Core groups meet several times each month, either in-person or virtually, to discuss strategies, analyze data and share insights. They have come to trust one another implicitly and see each other’s contributions in a new light. What they have learned is different from any research they could possibly conduct if they stayed in their own silos.

For example, Carol Greco, emeritus associate professor of psychiatry in the SOM and internationally renowned researcher, is part of the behavioral core, along with Schneider. She weighs in on psychosocial factors that improve pain and functioning in persons with chronic disease. In the biomechanical core, Kevin Bell, assistant professor of bioengineering in SSOE, brings his knowledge of wearable devices that measure joint motions and activity of individuals with cLBP to complement his colleague Assistant Professor William Anderst’s novel kinematics assessments from the SOM’s Department of Orthopaedic Surgery.

Charity Patterson, director of the SHRS Data Center, serves as codirector of the informatics core for both cLBP studies, along with Gina Pugliano McKernan, assistant professor of physical medicine and rehabilitation, SOM. Together they oversee data governance, monitoring, sharing and statistical analysis.

“Pitt fosters interdisciplinary collaboration through a culture that actively encourages and celebrates crossdisciplinary work,” says Bell. “But what stands out most is the shared commitment of my colleagues. Each brings world-class expertise and a genuine openness to learning from one another. That spirit of collaboration is what makes this work possible and what will ultimately lead to breakthroughs in care.”

The results are (almost) in!

Data from the LB3P study is currently being analyzed even as the new H2P study begins.

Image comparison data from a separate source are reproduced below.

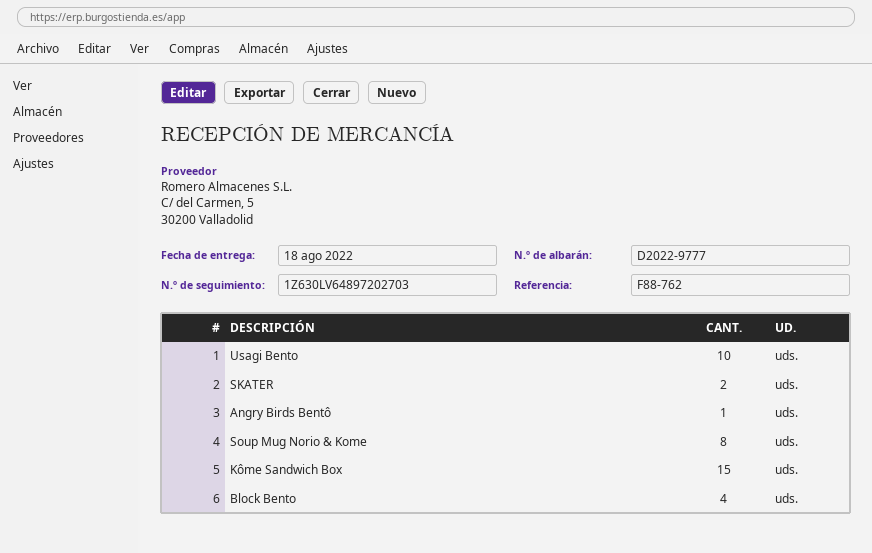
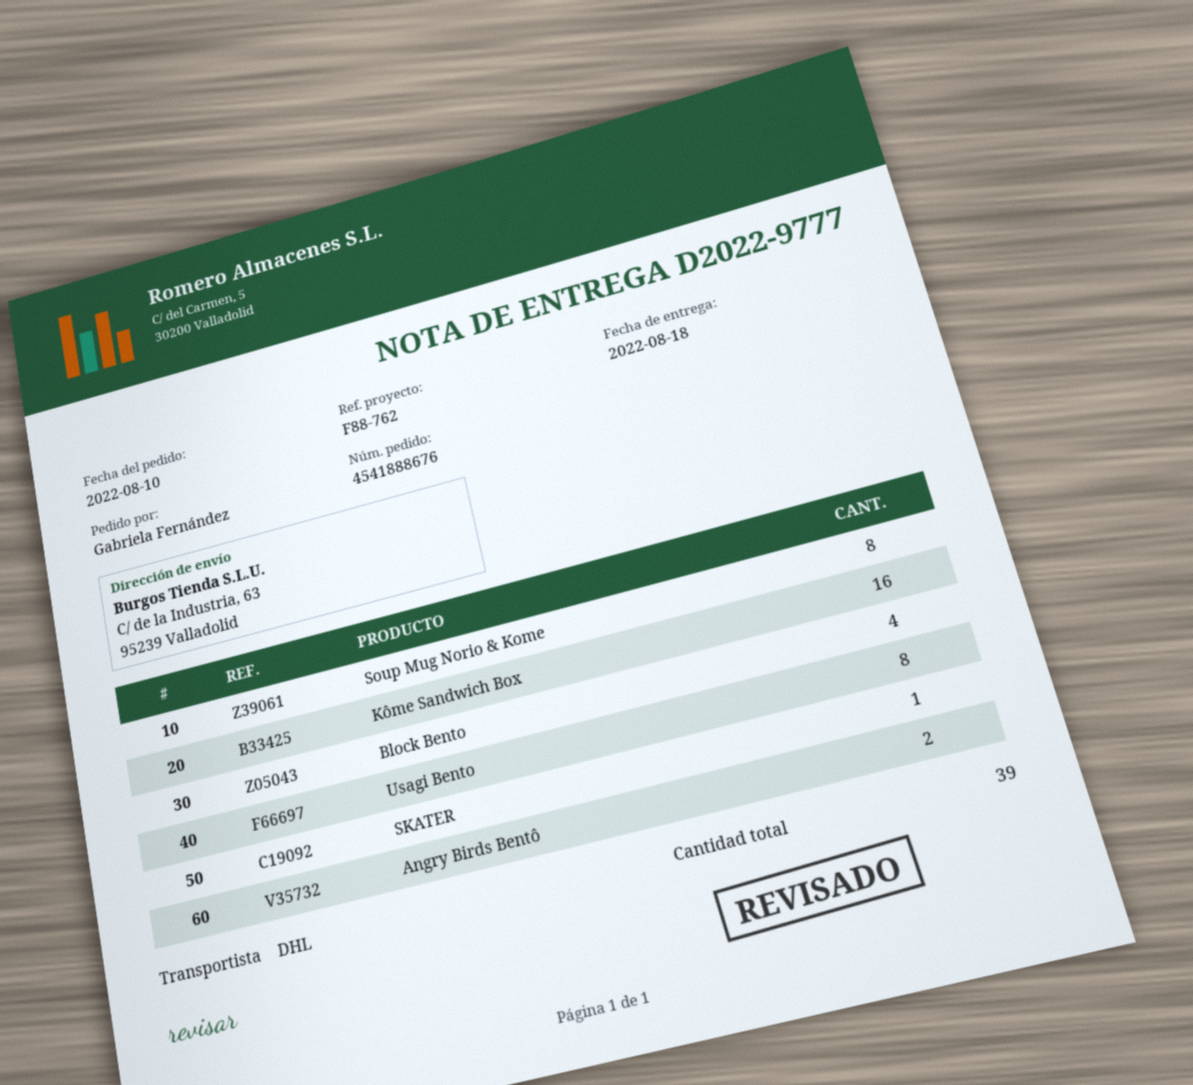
Usagi Bento: 10 -> 8
SKATER: 2 -> 1
Angry Birds Bentô: 1 -> 2
Kôme Sandwich Box: 15 -> 16

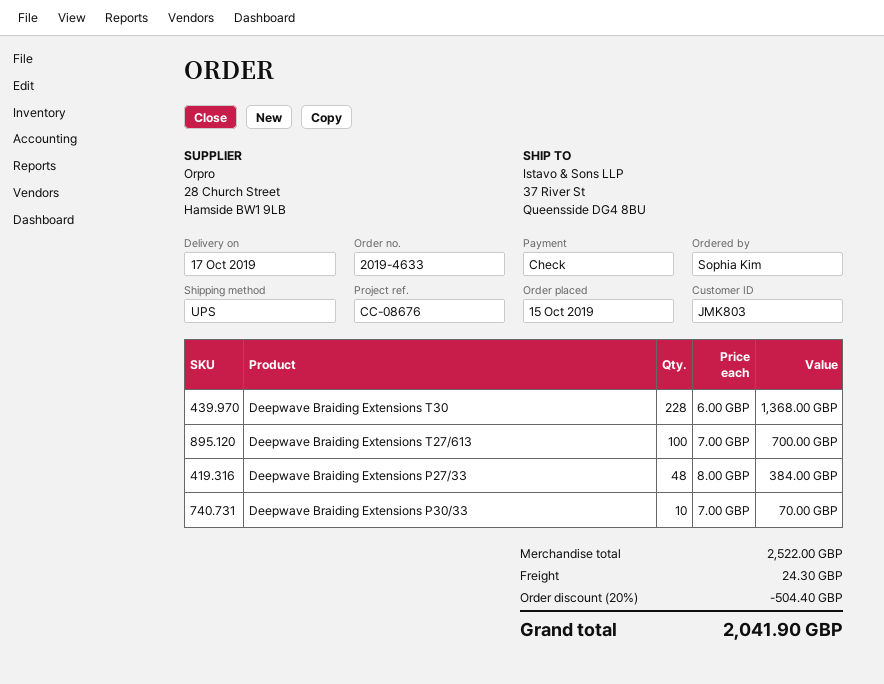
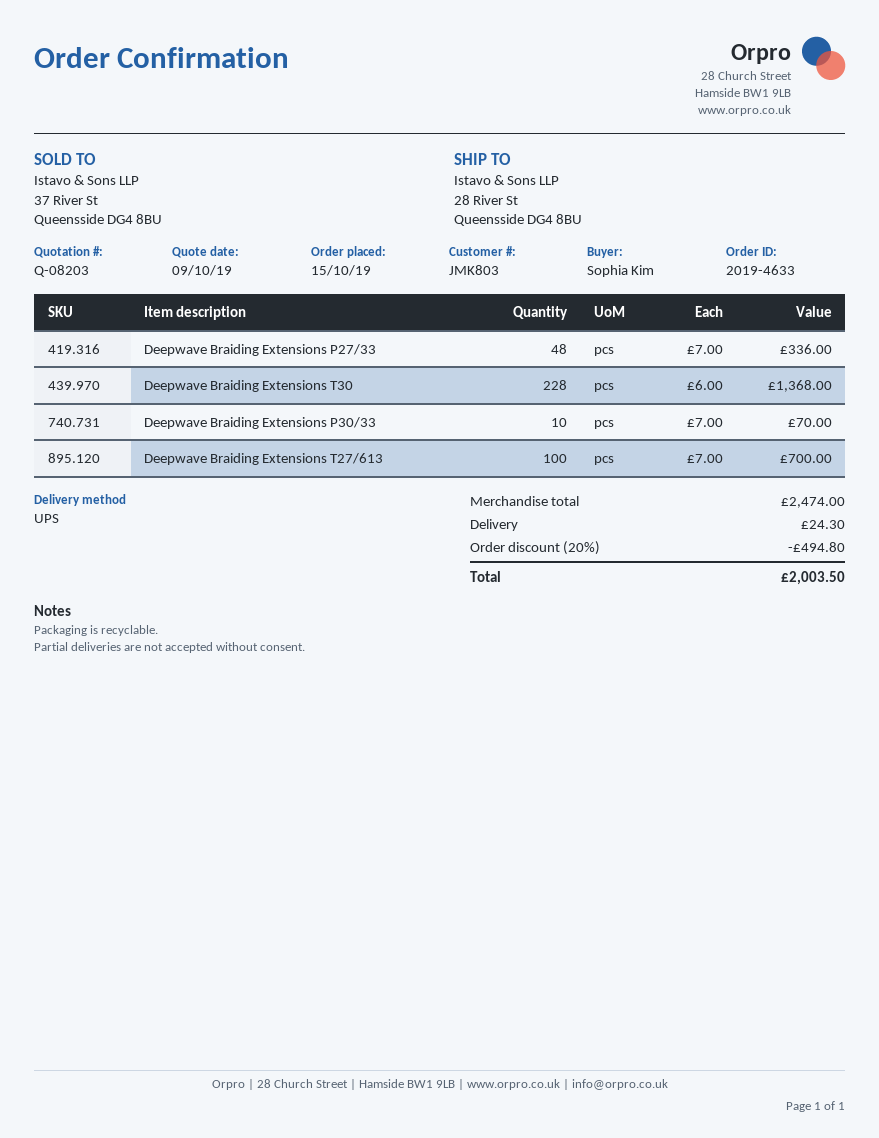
ship to: 37 River St, Queensside DG4 8BU -> 28 River St, Queensside DG4 8BU
Deepwave Braiding Extensions P27/33: 48 x 8.00 = 384.00 -> 48 x 7.00 = 336.00
subtotal: 2522.00 -> 2474.00
discount: 20% = 504.40 -> 20% = 494.80
total: 2041.90 -> 2003.50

Patterson, McKernan and Leming Zhou, associate professor of health information management, SHRS, are using artificial intelligence and machine learning models to analyze thousands of variables. “We are using both traditional clustering methods and novel methods to best understand the diverse sample of our low back pain participants,” explains McKernan.

“In addition to identifying phenotypes, we are looking into identifying novel biomarkers that relate to the person's experience of pain and functional outcomes in response to treatments. It’s a very exciting time for us,” says Sowa.

Nam Vo, professor of orthopaedic surgery, SOM, and the study’s coPI, says LB3P was a landmark study in terms of data collection. “Never before has anyone phenotyped such a large group of participants. And now we have the opportunity to let that data inform us in a new study that follows those same participants for another five years,” explains Vo.

Professor and Department of Physical Therapy Chair Sara Piva, who led a team that recruited and retained participants for both studies, says this is significant.

“The data will be especially valuable because every one of the 1,007 original participants has agreed to come back for the H2P study,” says Piva. ”The first five years of observation allowed us to group people into clusters by phenotypes, but during the next five years we will see how their pain has evolved—with or without various types of treatment—as well as how it relates to other painful conditions.”

“All of this is leading up to precision medicine—the ability to use a person’s unique biological and physical makeup, as well as their psychological dispositions,” notes Schneider. “It will eventually allow us to prescribe the most effective treatment for different individuals. And that’s what every one of us is hoping to do.”